▸ Provided records:
=======
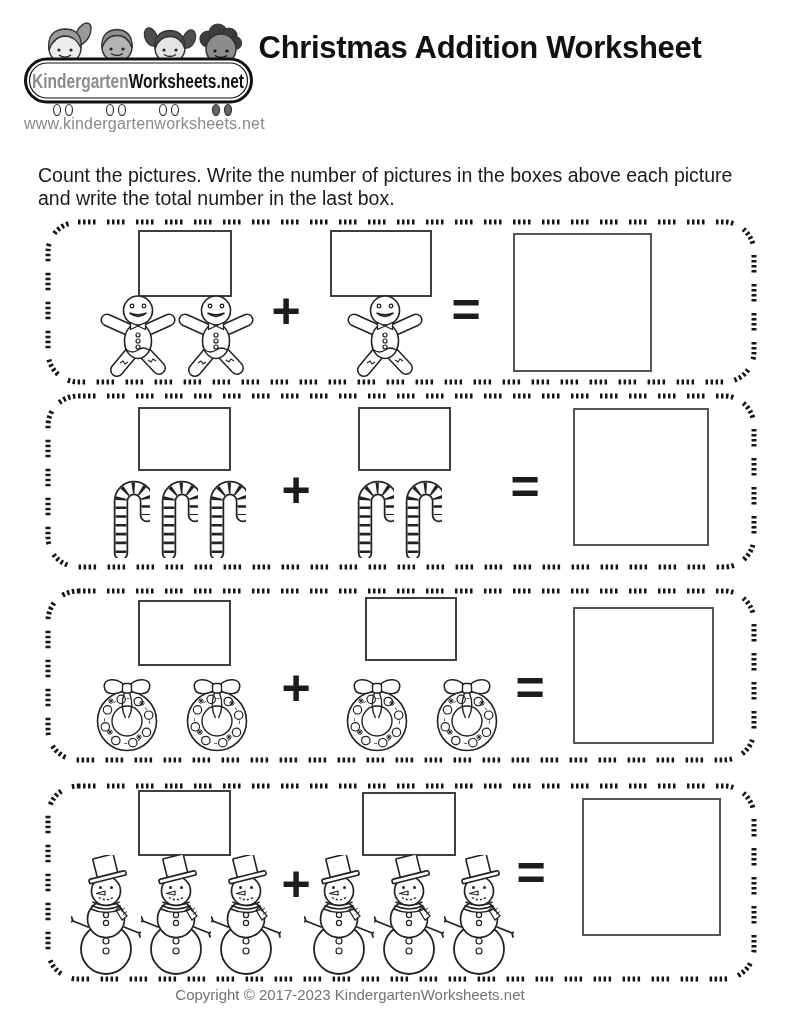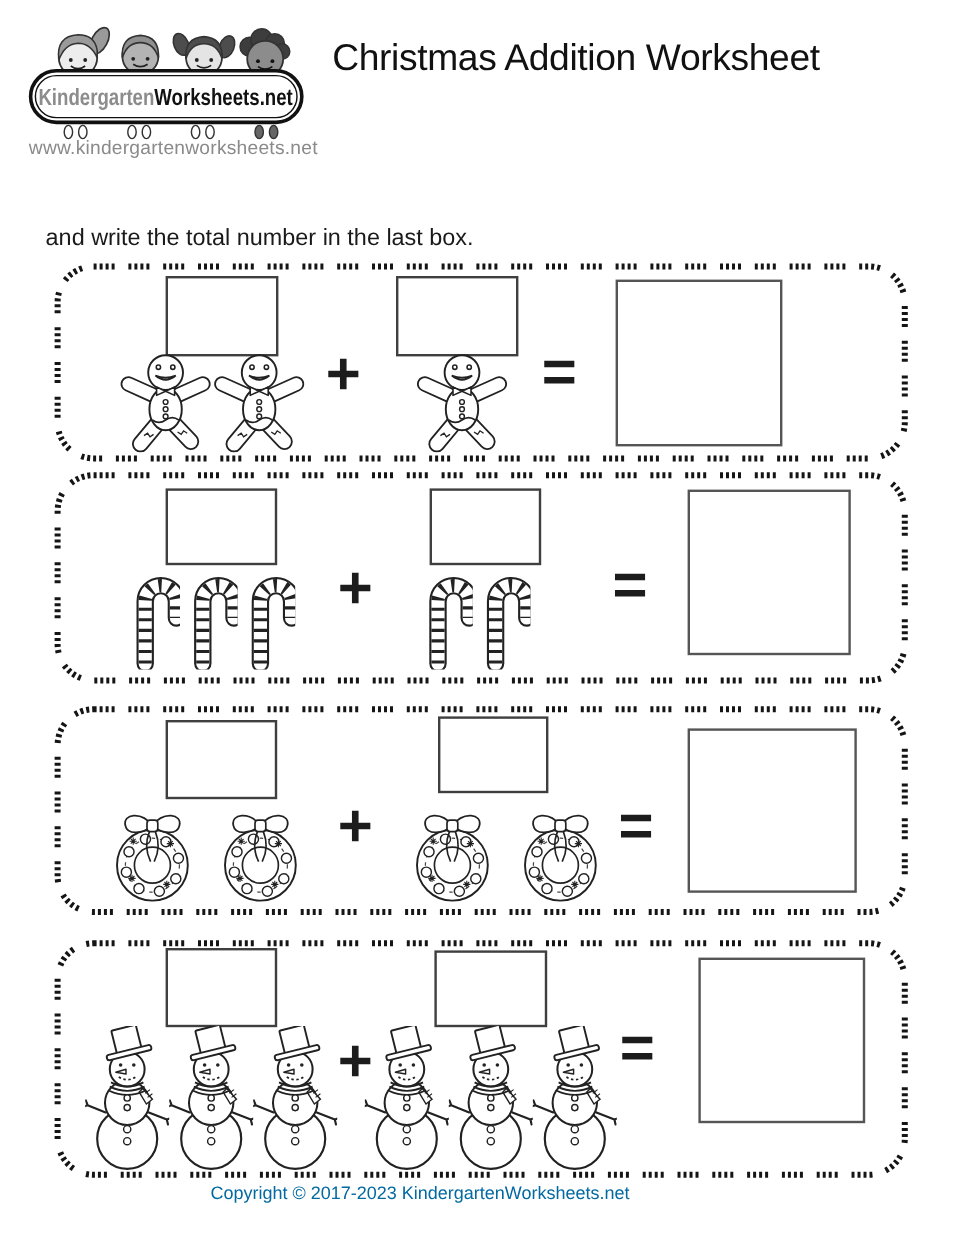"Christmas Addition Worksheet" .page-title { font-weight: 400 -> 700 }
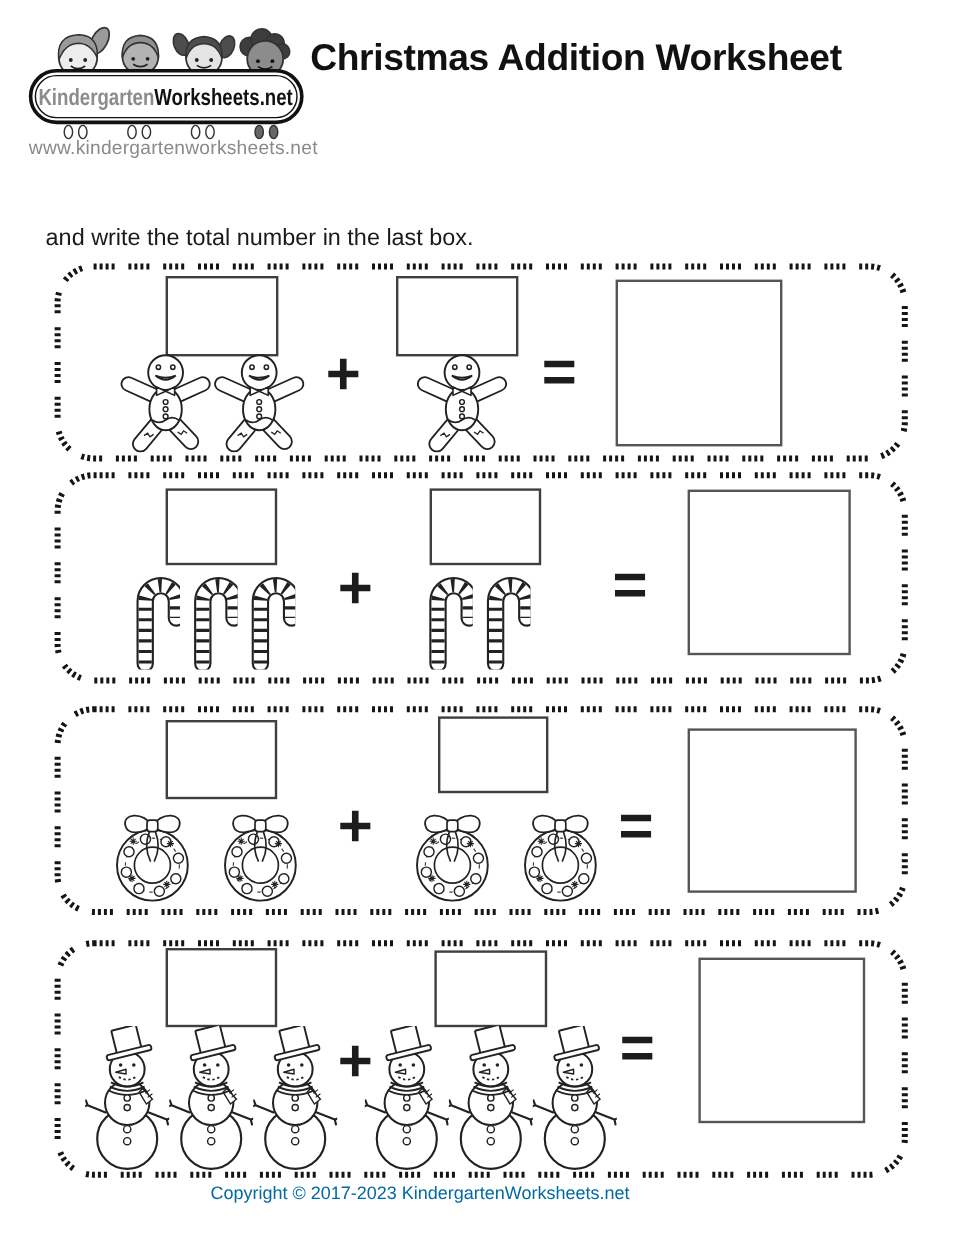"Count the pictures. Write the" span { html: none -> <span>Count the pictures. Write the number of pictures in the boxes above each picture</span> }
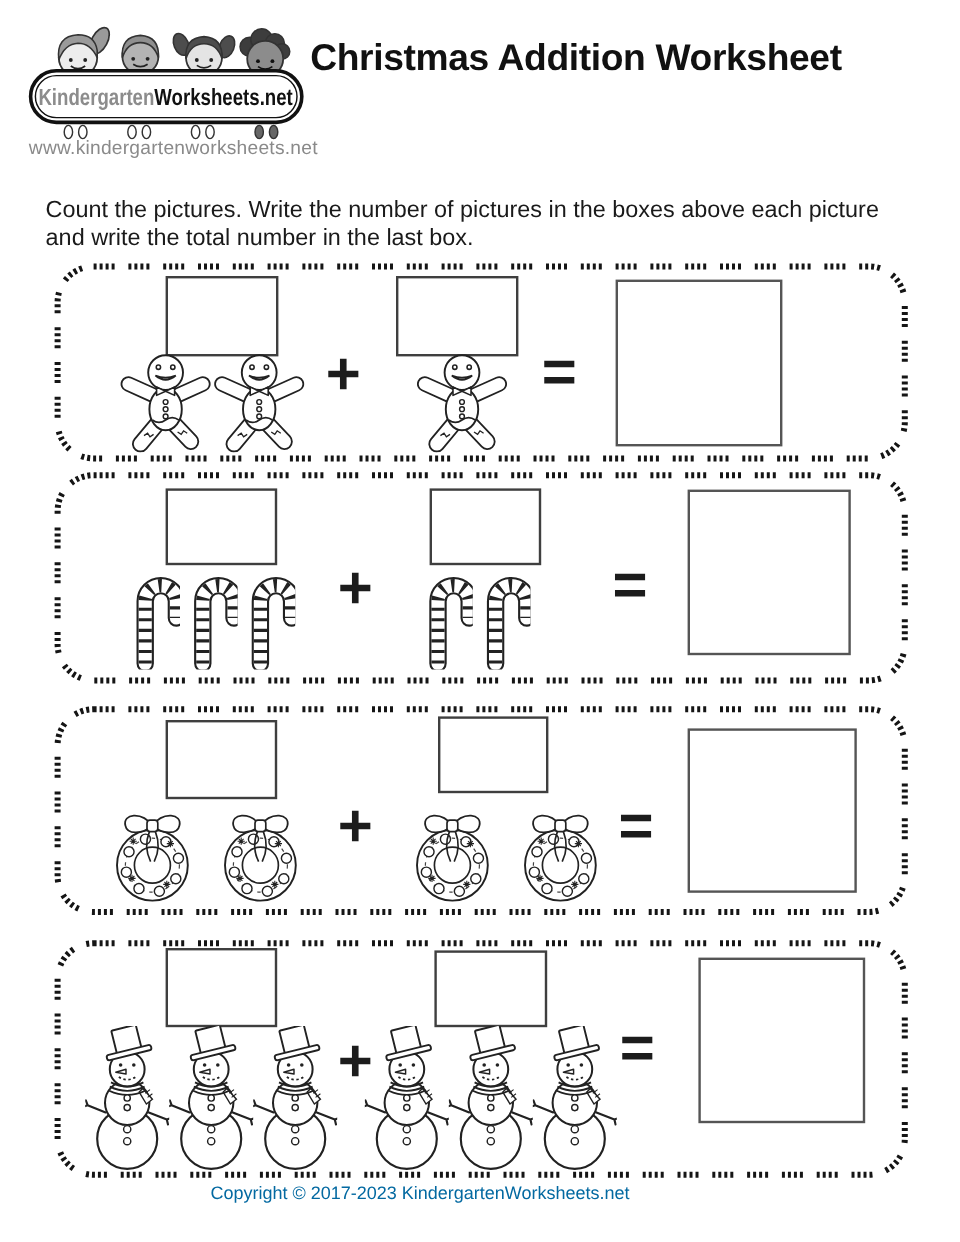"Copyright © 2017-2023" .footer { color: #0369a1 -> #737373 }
=======
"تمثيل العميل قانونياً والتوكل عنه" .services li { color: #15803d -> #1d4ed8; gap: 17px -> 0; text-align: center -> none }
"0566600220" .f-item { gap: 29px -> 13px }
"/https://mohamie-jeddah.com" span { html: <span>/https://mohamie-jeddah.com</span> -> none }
=======
▸ Problem requirements:
What you return from the records above should be exactly everything from the line with "html: none ->" down to the line with "color: #0369a1 ->", both kept, and no pictures.

▸ Output:
"Count the pictures. Write the" span { html: none -> <span>Count the pictures. Write the number of pictures in the boxes above each picture</span> }
"Copyright © 2017-2023" .footer { color: #0369a1 -> #737373 }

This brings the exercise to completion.